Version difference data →
---

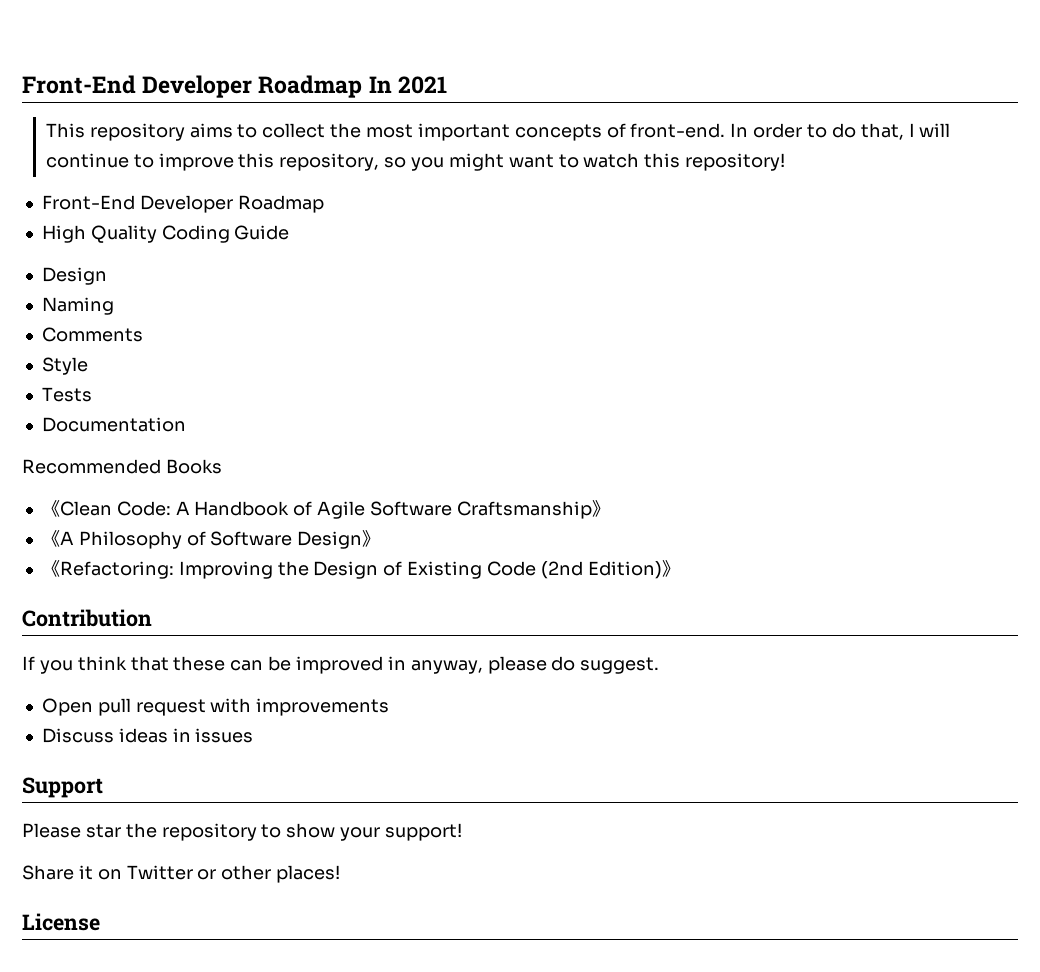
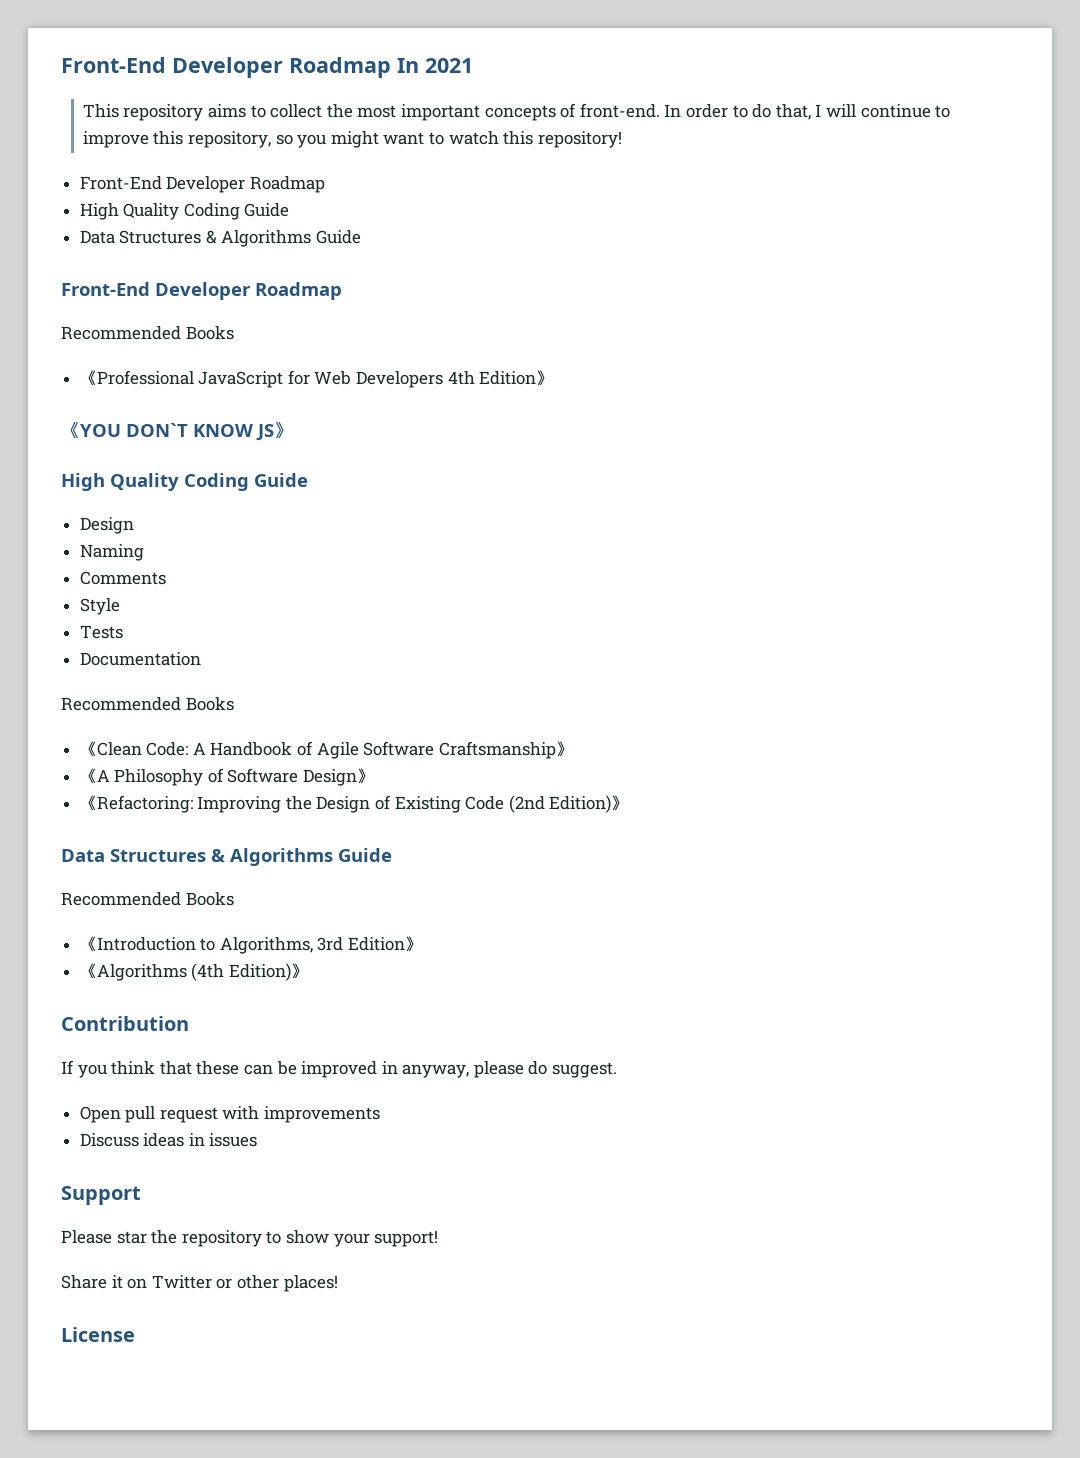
(290, 232) none -> [79,230,362,247] [61,282,342,300] [61,326,234,340] [79,370,554,388] [61,421,293,441] [61,473,308,491] // Data Structures & Algorithms Guide // Front-End Developer Roadmap // Recommended Books // 《Professional JavaScript for Web Developers 4th Edition》 // 《YOU DON`T KNOW JS》 // High Quality Coding Guide
(680, 568) none -> [61,848,392,866] [61,892,234,906] [79,936,423,954] [79,963,308,981] // Data Structures & Algorithms Guide // Recommended Books // 《Introduction to Algorithms, 3rd Edition》 // 《Algorithms (4th Edition)》

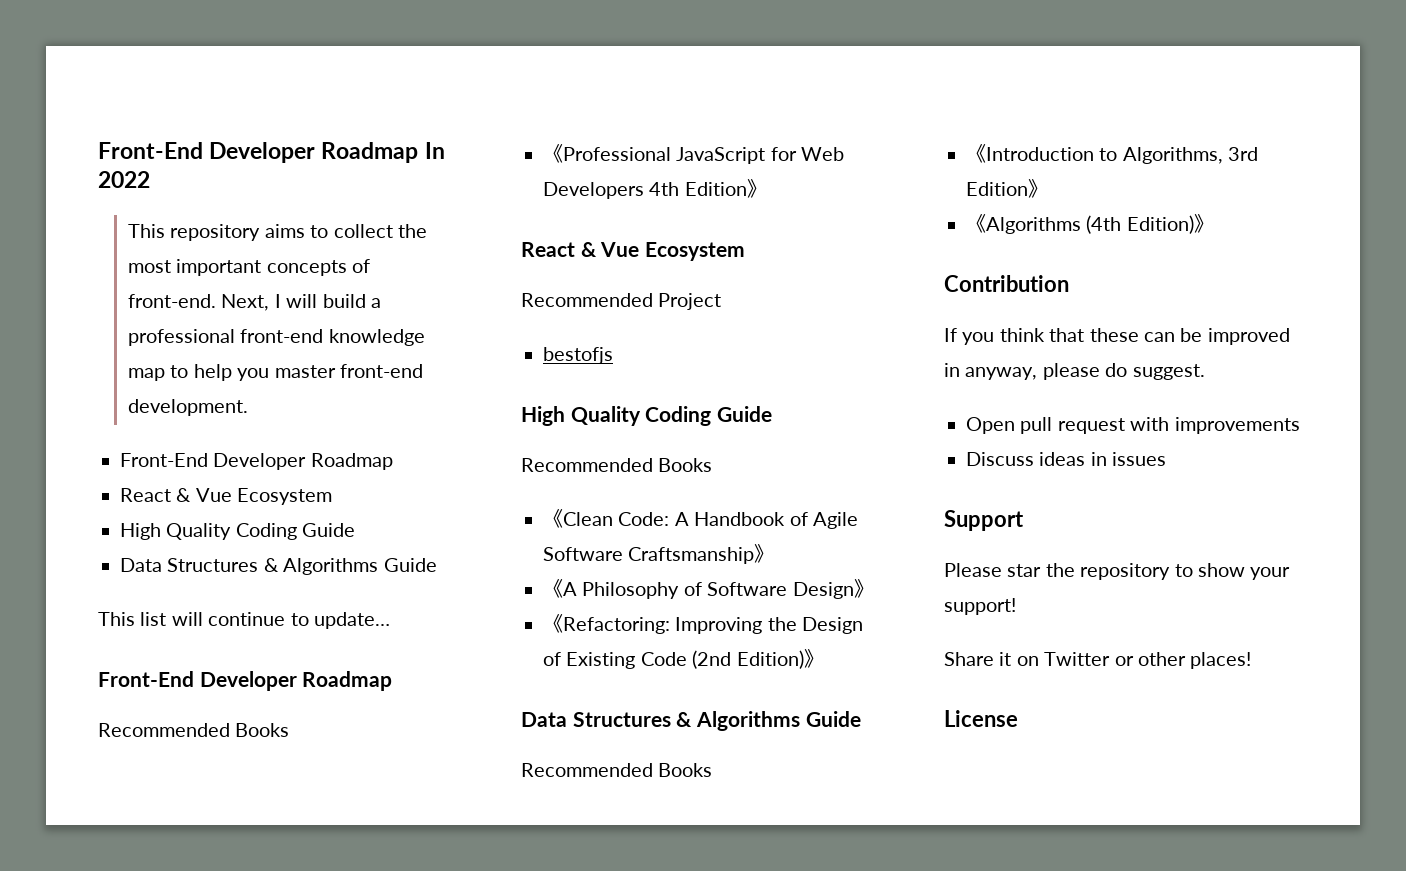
[425,58,473,73] 2021 -> [98,171,150,188] 2022
[664,104,951,120] [82,131,622,148] [79,176,325,193] In order to do that, I will continue to improve this repository, so you might want to watch this repository! // Front-End Developer Roadmap -> [221,294,381,311] [127,329,425,346] [127,364,423,381] [127,399,248,416] [120,453,393,470] [120,488,333,505] Next, I will build a professional front-end knowledge map to help you master front-end development. // Front-End Developer Roadmap // React & Vue Ecosystem
(362, 237) none -> [98,612,390,629] // This list will continue to update…
[61,421,293,441] [61,473,308,491] [79,517,134,534] [79,544,144,561] [79,571,166,585] [79,598,120,615] [79,625,123,639] [79,652,201,666] 《YOU DON`T KNOW JS》 // High Quality Coding Guide // Design // Naming // Comments // Style // Tests // Documentation -> [521,242,746,261] [521,293,722,310] [543,347,613,364] [521,406,773,426] React & Vue Ecosystem // Recommended Project // bestofjs // High Quality Coding Guide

---

DESCRIPTION OF THE TASK →
Could you repeat all of the entries exactly, without any of the images?

ANSWER TO THIS TASK →
(290, 232) none -> [79,230,362,247] [61,282,342,300] [61,326,234,340] [79,370,554,388] [61,421,293,441] [61,473,308,491] // Data Structures & Algorithms Guide // Front-End Developer Roadmap // Recommended Books // 《Professional JavaScript for Web Developers 4th Edition》 // 《YOU DON`T KNOW JS》 // High Quality Coding Guide
(680, 568) none -> [61,848,392,866] [61,892,234,906] [79,936,423,954] [79,963,308,981] // Data Structures & Algorithms Guide // Recommended Books // 《Introduction to Algorithms, 3rd Edition》 // 《Algorithms (4th Edition)》

[425,58,473,73] 2021 -> [98,171,150,188] 2022
[664,104,951,120] [82,131,622,148] [79,176,325,193] In order to do that, I will continue to improve this repository, so you might want to watch this repository! // Front-End Developer Roadmap -> [221,294,381,311] [127,329,425,346] [127,364,423,381] [127,399,248,416] [120,453,393,470] [120,488,333,505] Next, I will build a professional front-end knowledge map to help you master front-end development. // Front-End Developer Roadmap // React & Vue Ecosystem
(362, 237) none -> [98,612,390,629] // This list will continue to update…
[61,421,293,441] [61,473,308,491] [79,517,134,534] [79,544,144,561] [79,571,166,585] [79,598,120,615] [79,625,123,639] [79,652,201,666] 《YOU DON`T KNOW JS》 // High Quality Coding Guide // Design // Naming // Comments // Style // Tests // Documentation -> [521,242,746,261] [521,293,722,310] [543,347,613,364] [521,406,773,426] React & Vue Ecosystem // Recommended Project // bestofjs // High Quality Coding Guide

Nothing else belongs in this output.